Des policiers (et des gendarmes) soumis à rude épreuve

Visite de Manuel Valls aux forces de l'ordre avant la Manif pour tous le 21 avril à Paris.

Avec les manifestations et les mouvements sociaux, l’effectif de la police sera difficile à gérer en mai pour le ministère de l’Intérieur.

Les forces mobiles pourront-elles digérer le flux des mouvements sociaux et des contestations en tout genre qui émergent un peu partout en France? Les différents défilés du 1er au 26 mai s’annoncent tendus. Ils s’inscrivent dans une séquence déjà lourde pour les CRS et les gendarmes mobiles: les multiples opérations de la Manif pour tous, qui mobilisent régulièrement des milliers d’effectifs de sécurité depuis le 17 novembre dernier et connaîtront leur point d’orgue le 26 mai prochain, mais aussi la fronde ininterrompue des entreprises sous le coup d’un plan de licenciements, comme Goodyear, PSA, ArcelorMittal, Sanofi, Candia, sans parler du distributeur de presse Presstalis ou des membres du collectif Licenci’elles, qui fédère des employées des 3 Suisses.
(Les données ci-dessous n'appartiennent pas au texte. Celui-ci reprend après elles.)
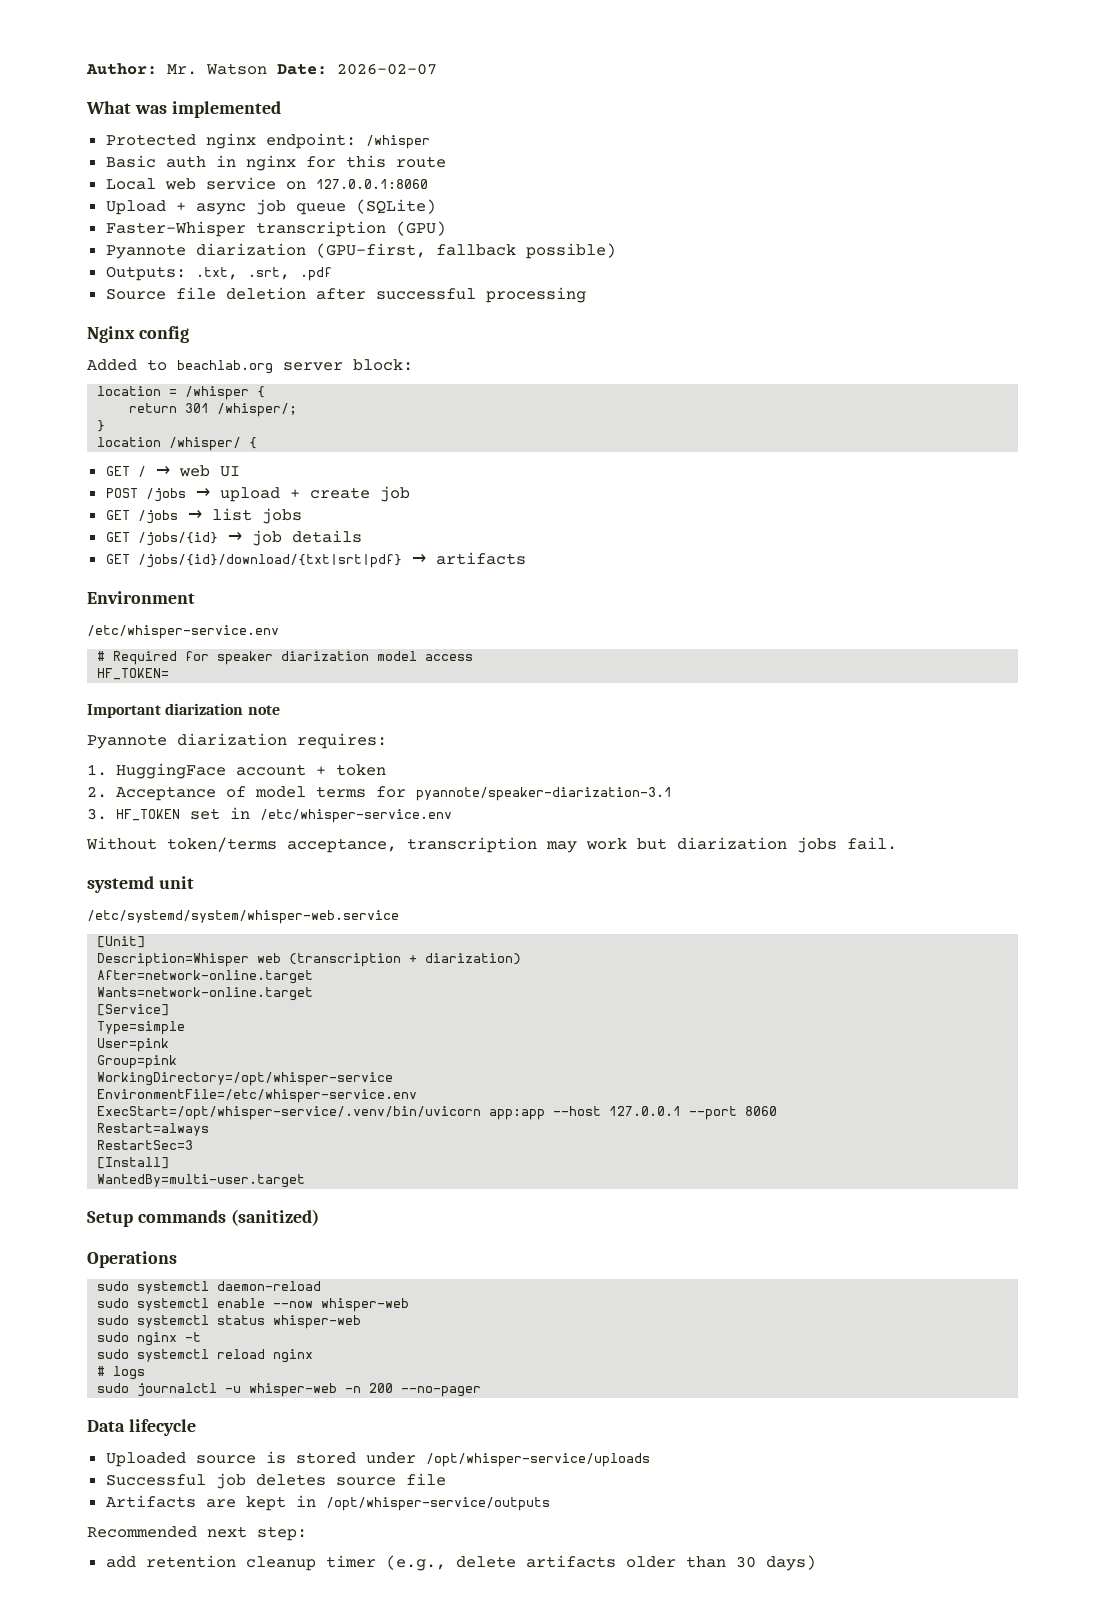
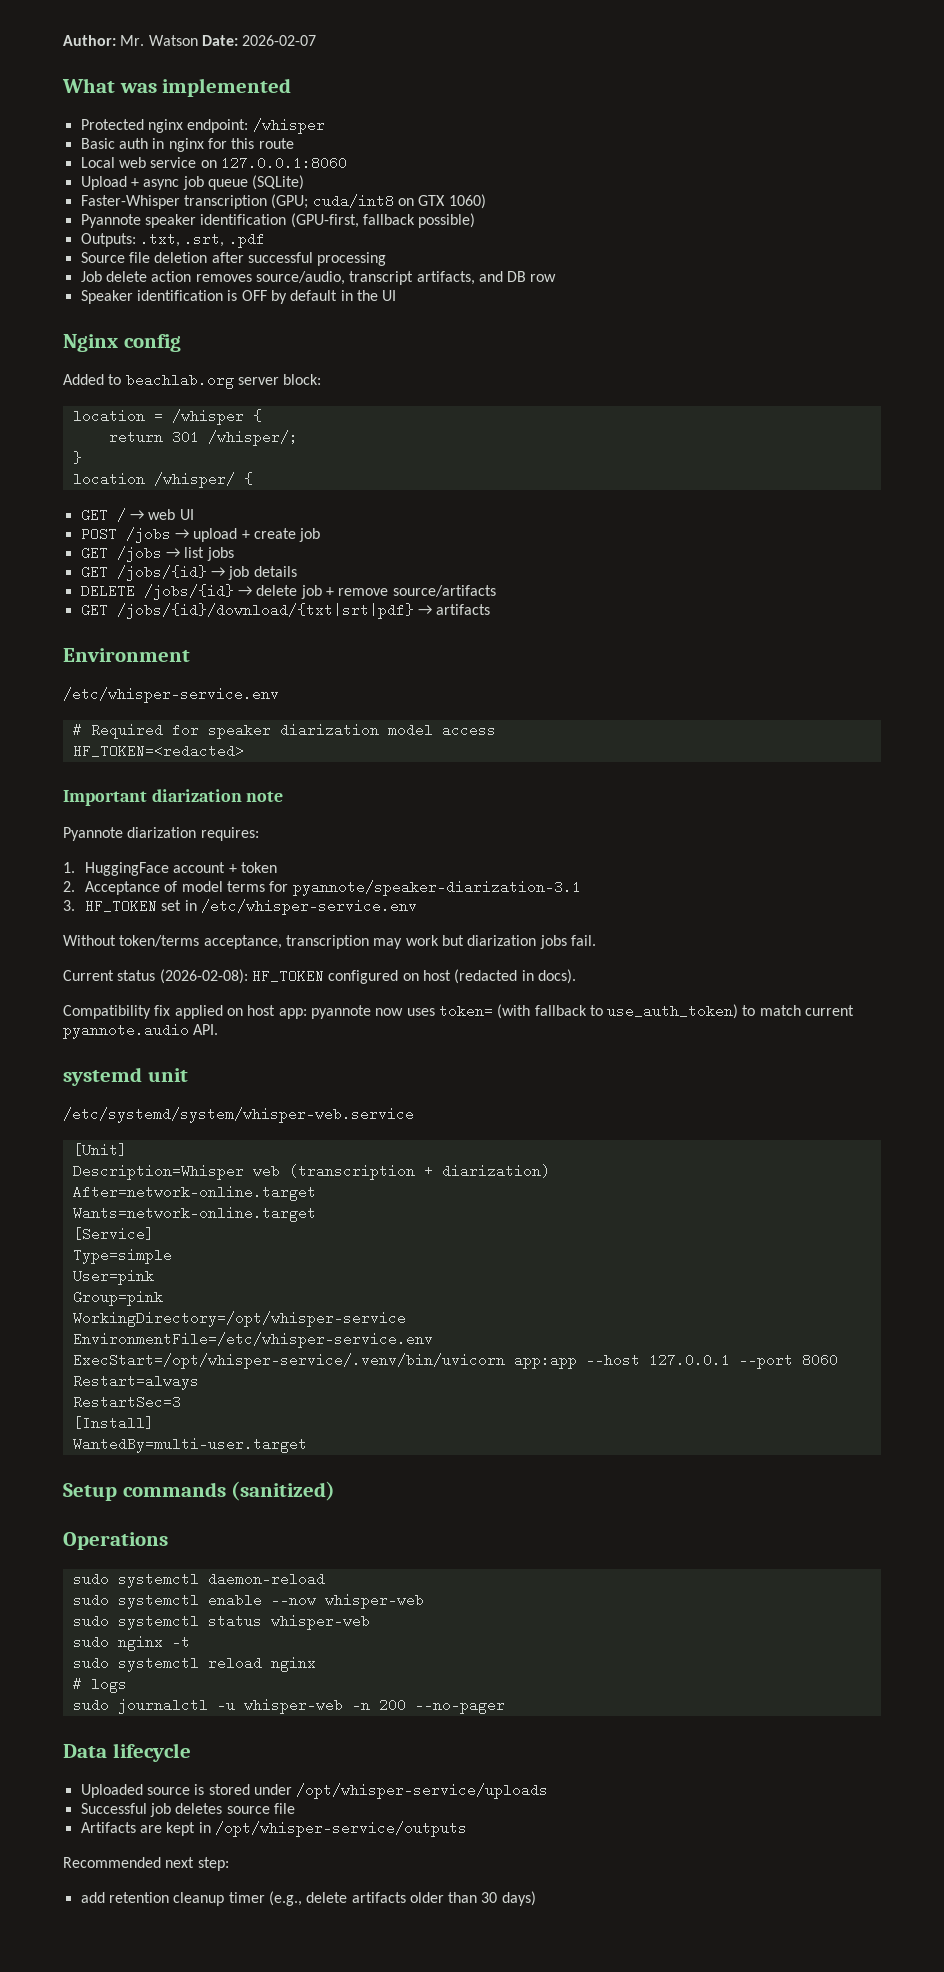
- Faster-Whisper transcription (GPU)
- Pyannote diarization (GPU-first, fallback possible)
+ Faster-Whisper transcription (GPU; cuda/int8 on GTX 1060)
+ Pyannote speaker identification (GPU-first, fallback possible)
+ Job delete action removes source/audio, transcript artifacts, and DB row
+ Speaker identification is OFF by default in the UI
+ DELETE /jobs/{id} → delete job + remove source/artifacts
- HF_TOKEN=
+ HF_TOKEN=<redacted>
+ Current status (2026-02-08): HF_TOKEN configured on host (redacted in docs).
+ Compatibility fix applied on host app: pyannote now uses token= (with fallback to use_auth_token) to match current pyannote.audio API.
Les CRS, les compagnies de sécurisation de la Préfecture de police et les gendarmes mobiles rassemblent plus de 30.000 hommes, dont 25.000 environ sont mobilisables à l’instant immédiatement. «Pour l’heure, nous tenons le rythme», assure un commandant de CRS. Des congés ont dû être ajournés, mais les indemnités de déplacement, «qui huilent la mécanique», selon lui, sont payées. Ce qui serait «un peu plus difficile du côté de la gendarmerie mobile, en proie à des difficultés budgétaires», confie un député du Sud-Est saisi de cette question.
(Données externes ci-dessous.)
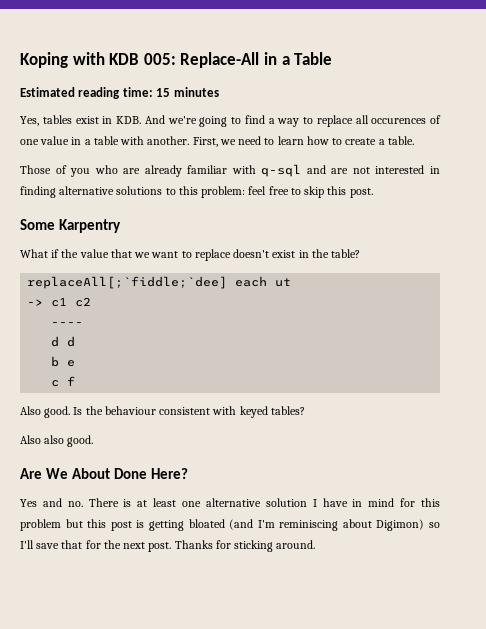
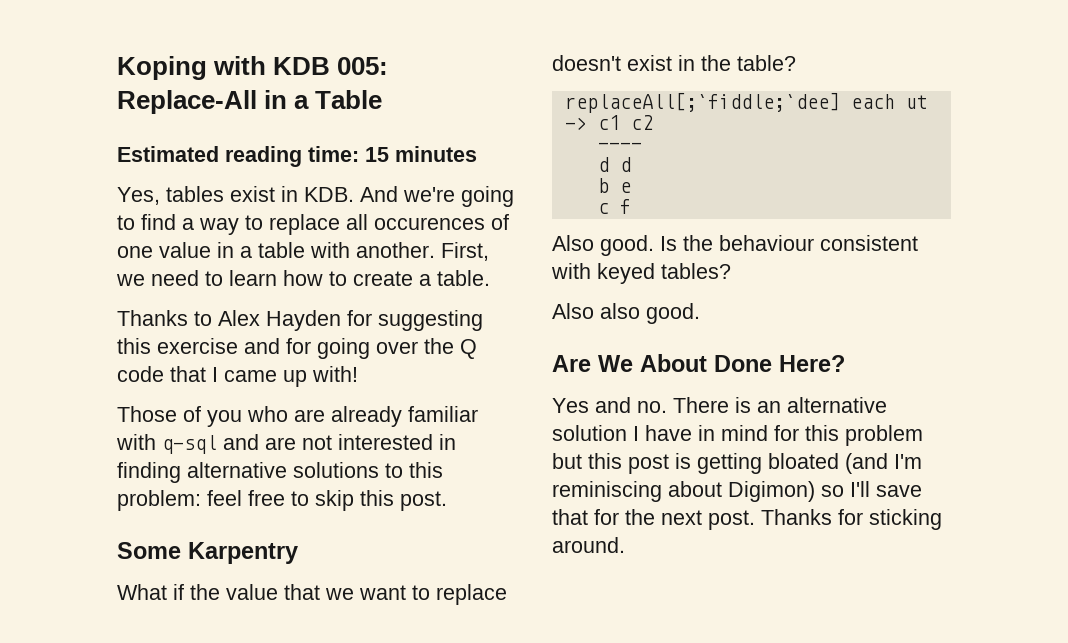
+ Thanks to Alex Hayden for suggesting this exercise and for going over the Q code that I came up with!
- Yes and no. There is at least one alternative solution I have in mind for this problem but this post is getting bloated (and I'm reminiscing about Digimon) so I'll save that for the next post.
+ Yes and no. There is an alternative solution I have in mind for this problem but this post is getting bloated (and I'm reminiscing about Digimon) so I'll save that for the next post.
Élu régional UMP de Seine-Saint-Denis et ancien syndicaliste policier, Bruno Beschizza le dit: «L’argent n’étant pas suffisamment provisionné, si les manifs continuent à ce rythme le système de déplacement de la mobile va connaître une sérieuse panne budgétaire.» Or ces policiers du maintien de l’ordre, syndiqués à plus de 90 %, sont très sourcilleux sur les garanties financières liées à l’exercice de leurs missions souvent ingrates.
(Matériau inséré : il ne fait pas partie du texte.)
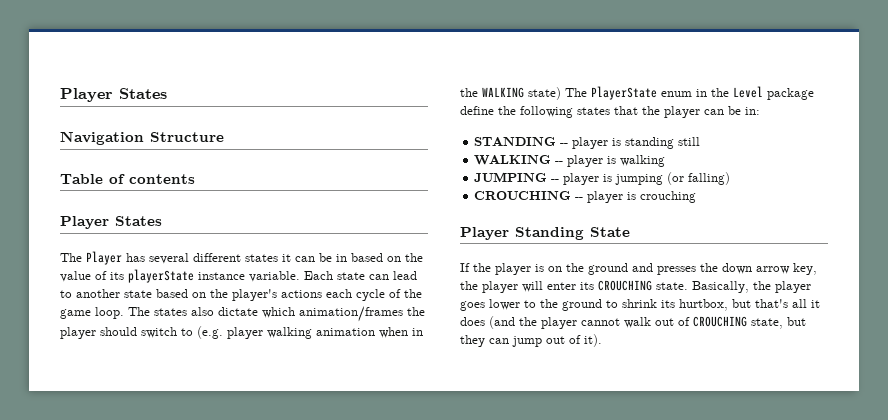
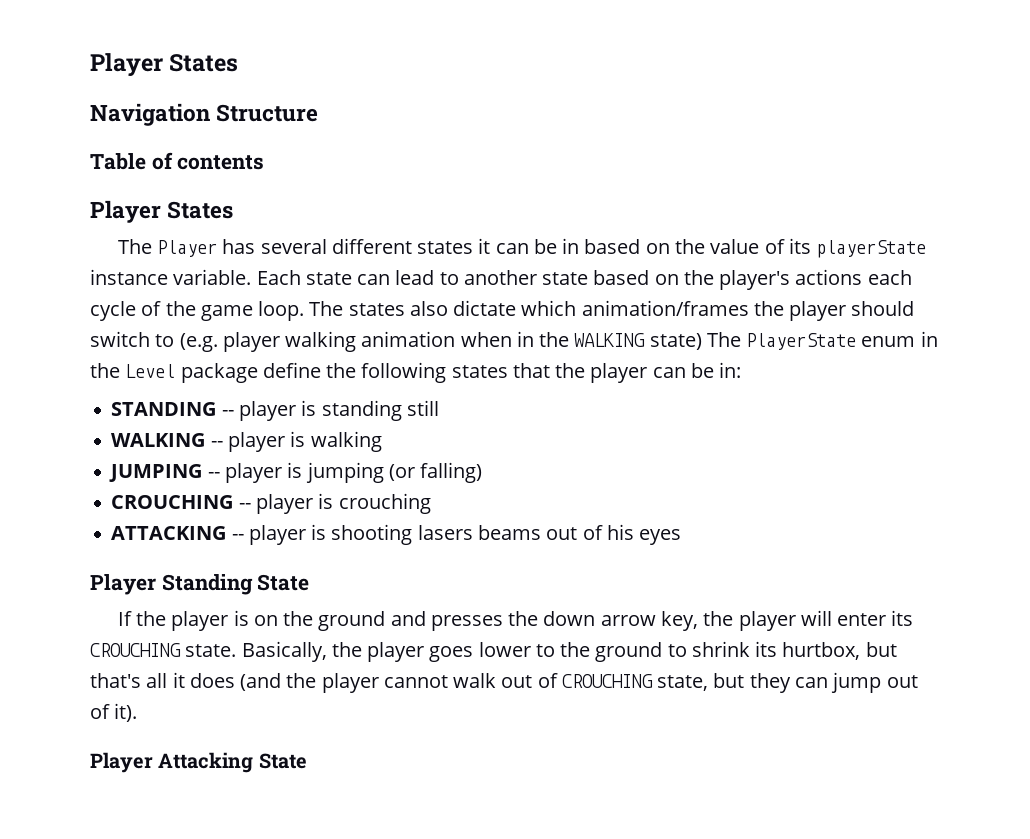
+ ATTACKING -- player is shooting lasers beams out of his eyes
+ Player Attacking State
Autre sujet délicat pour le ministère de l’Intérieur: les unités affectées aux manifestations sont autant d’effectifs en moins pour concourir aux plans de sécurisation des banlieues. Déserter un peu trop le terrain dans les cités peut avoir un impact négatif direct sur la délinquance du quotidien. Gérer Beauvau est pour Manuel Valls un exercice d’équilibre permanent.